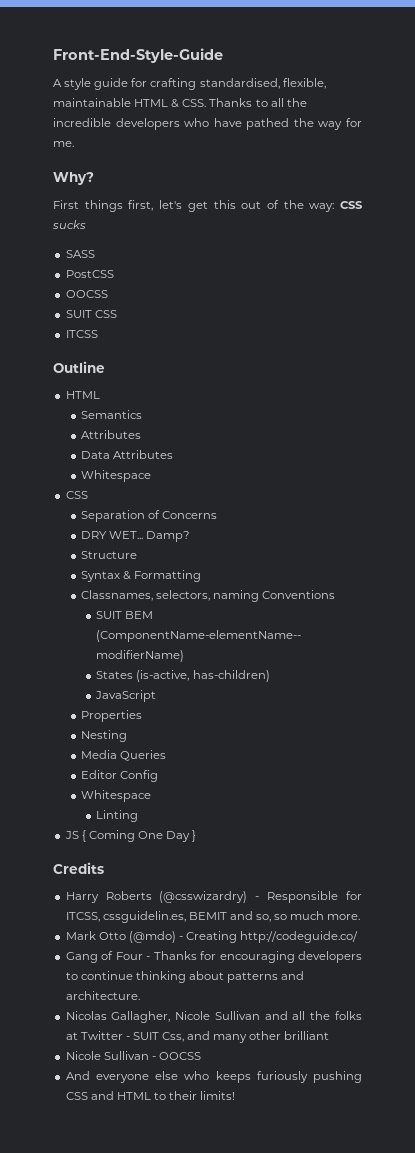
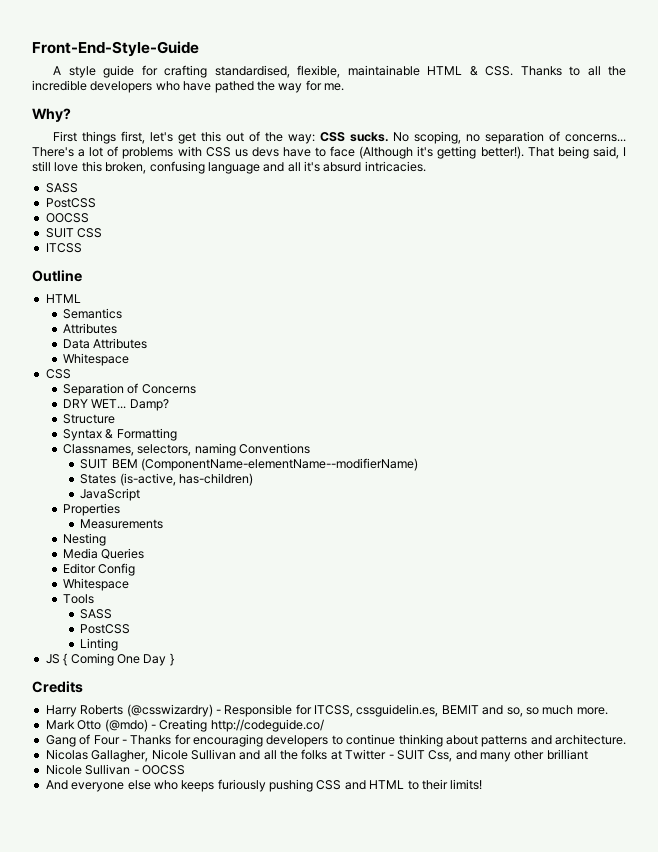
- First things first, let's get this out of the way: CSS sucks
+ First things first, let's get this out of the way: CSS sucks. No scoping, no separation of concerns... There's a lot of problems with CSS us devs have to face (Although it's getting better!). That being said, I still love this broken, confusing language and all it's absurd intricacies.
+ Measurements
+ Tools
+ SASS
+ PostCSS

------------------------------

YOUR GOAL: In the listing above, each line with the word "sucks" is to be copied out.

YOUR SOLUTION:
- First things first, let's get this out of the way: CSS sucks
+ First things first, let's get this out of the way: CSS sucks. No scoping, no separation of concerns... There's a lot of problems with CSS us devs have to face (Although it's getting better!). That being said, I still love this broken, confusing language and all it's absurd intricacies.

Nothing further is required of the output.